During his 1988 campaign, George H. W. Bush said, “I want to be the education president.” Was he?
No, says the K–12 Teachers Alliance. It ranks “education presidents” based on their use of federal mandates to direct school success—as Bill Clinton did with Goals 2000, George W. Bush did with No Child Left Behind, and Barack Obama did with Race to the Top and conditional waivers to federal law.
Yes, I say. I still believe what I wrote in 1993 after serving 22 months as Bush’s education secretary: “When the dust settles and the history books are written, President George H. W. Bush’s leadership in education will be recognized as among his most significant and lasting contributions.” (See “What We Were Doing When We Were Interrupted.”)
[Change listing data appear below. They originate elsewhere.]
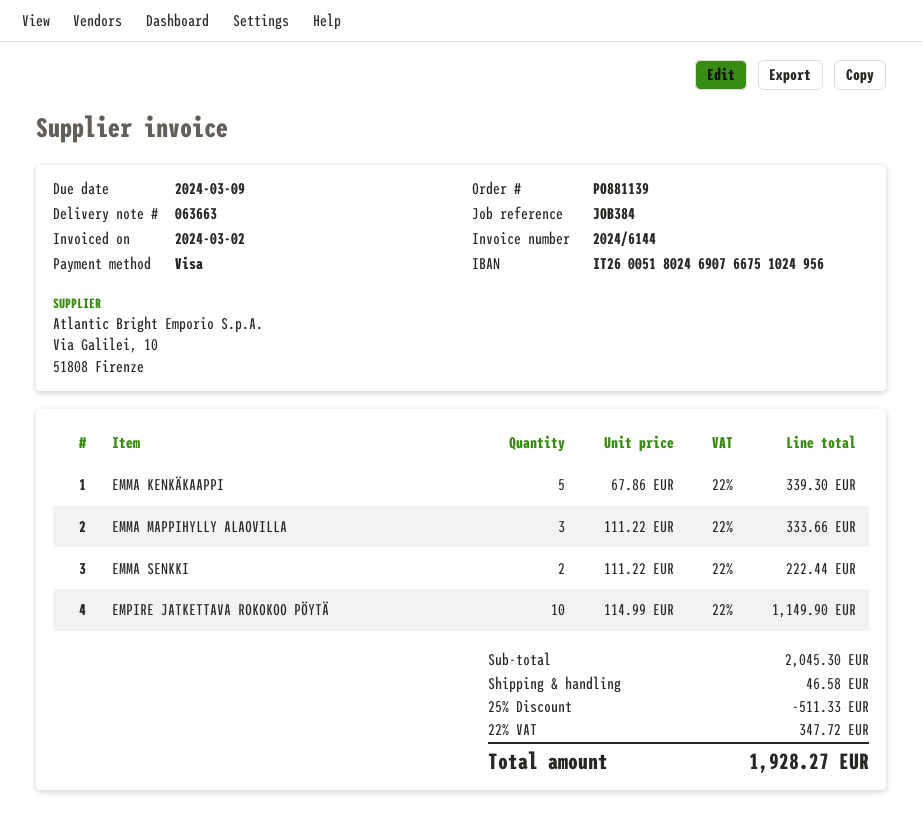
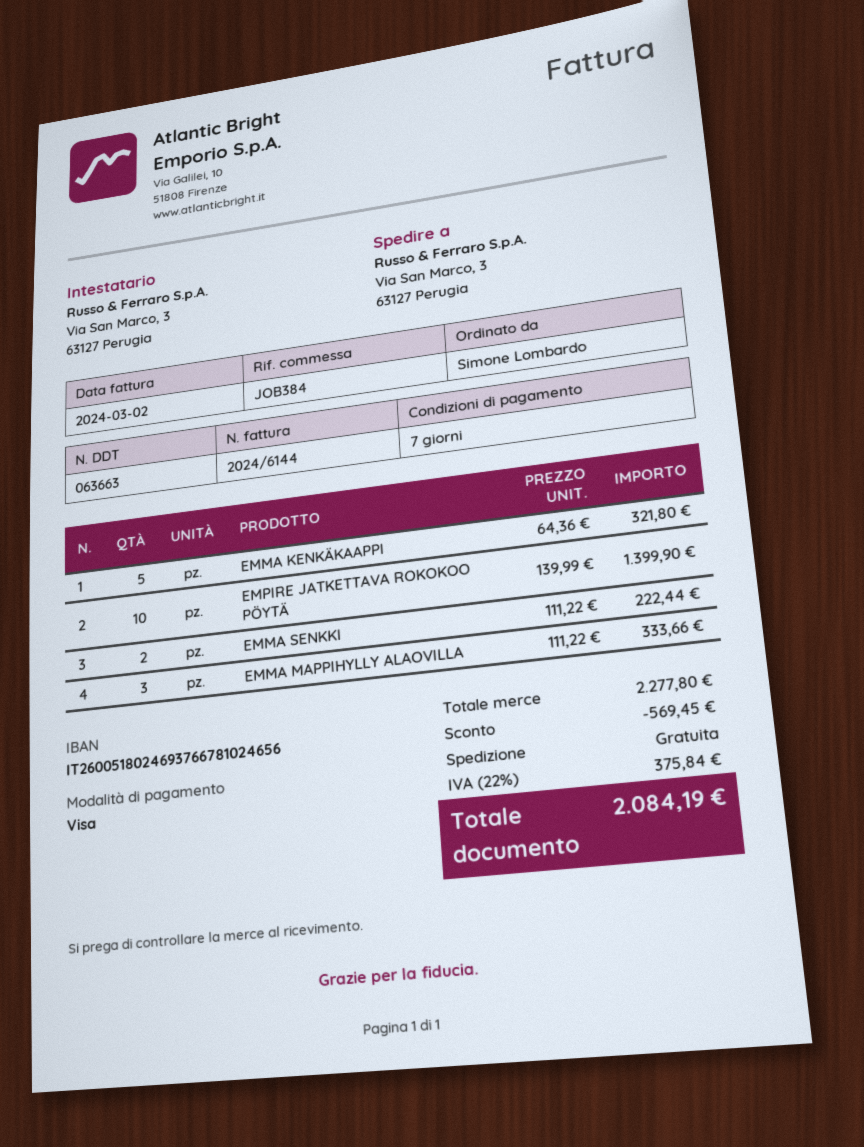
bank account: IT2600518024690766751024956 -> IT2600518024693766781024656
EMMA KENKÄKAAPPI: 5 x 67.86 = 339.30 -> 5 x 64.36 = 321.80
EMPIRE JATKETTAVA ROKOKOO PÖYTÄ: 10 x 114.99 = 1149.90 -> 10 x 139.99 = 1399.90
subtotal: 2045.30 -> 2277.80
discount: 511.33 -> 569.45
shipping: 46.58 -> 0.00
tax: 22% = 347.72 -> 22% = 375.84
total: 1928.27 -> 2084.19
Instead of relying on federal mandates, Bush in 1989 convened a national summit of governors to establish six national education goals focusing on improved graduation and literacy rates; student achievement; school readiness; and the elimination of drugs and violence in schools. Then, in April 1991, he launched the bipartisan America 2000 strategy in every state to mobilize the country, community by community, toward meeting those goals.
In addition to America 2000, the president’s agenda included a series of truly radical initiatives: 1) a new set of voluntary national standards in core-curriculum subjects, including science, history, English, geography, arts, civics, and foreign languages (math already was done); 2) a voluntary national examination system geared to those new standards; 3) a new generation of thousands of start-from-scratch, break-the-mold, and public charter schools; 4) more autonomy and flexibility for teachers in their classrooms through the waiver of federal rules and regulations; and 5) a $500 million GI Bill for Children to give middle- and low-income families $1,000 scholarships to spend at any lawfully operated school of their choice (which Congress did not approve). With the nation’s governors, he created the bipartisan National Education Goals Panel of governors, members of Congress, and administration officials to monitor progress toward the goals. The private, nonprofit New American Schools Development Corporation raised $50 million to fund design teams to help communities create break-the-mold schools.
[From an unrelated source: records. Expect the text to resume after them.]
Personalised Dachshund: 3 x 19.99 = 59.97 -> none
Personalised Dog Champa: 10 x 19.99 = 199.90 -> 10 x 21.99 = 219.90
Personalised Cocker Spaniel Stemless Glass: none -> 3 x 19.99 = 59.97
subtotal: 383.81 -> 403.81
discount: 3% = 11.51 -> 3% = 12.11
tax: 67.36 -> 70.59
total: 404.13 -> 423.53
Enactment of the Every Student Succeeds Act (ESSA) in 2015 confirms that most governors, teachers, superintendents, parents, school board members, and members of Congress today agree with H. W. Bush’s formula for federal education policy. As Newsweek said in July of that year, No Child Left Behind—the principal vehicle for more federal control of schools—was “the education law everyone wants to fix.” ESSA reversed the trend toward a “national school board” and made clear that the future path to higher standards, better teaching, and real accountability will be through states, communities, and classrooms and not through Washington, D.C. In November 2015 the Wall Street Journal called ESSA “the largest devolution of federal control to the states in a quarter century.” In short, almost everyone involved in educating America’s children had grown tired of Washington telling them how to do it.
ESSA basically put federal education policy back where it was in 1992 when Bush told the Democrat-controlled Congress that he would veto its reauthorization of the Elementary and Secondary Education Act because it smacked too much of a “national school board”—but ESSA leaves in place and encourages the considerable strides states have made since 1989: creating higher standards, better tests, new accountability systems, and ways to help low-performing schools. The 10 start-from-scratch public charter schools that Minnesota created in 1992 have grown to 7,000 nationwide. States and school districts have made significant progress in new teacher-evaluation systems and school choice. Bush helped start or encouraged most of the effective actions states are taking today to strengthen their schools.
To be sure, federal mandates sometimes have contributed to better schools. They also have created a massive backlash that threatened to undermine the steady state-by-state progress toward national goals. See, for example, Common Core, teacher evaluation, and high-stakes testing. It is tempting and simpler to use federal mandates to try to improve student achievement in 100,000 public schools, but Americans are fed up with Washington mandates. Without local buy-in, there is little lasting benefit. A harder but better strategy is for the federal government to set the agenda and create an environment for success—but avoid mandates. George H. W. Bush understood that. That is why I believe he was a consequential education president.
Lamar Alexander is Tennessee’s senior United States senator.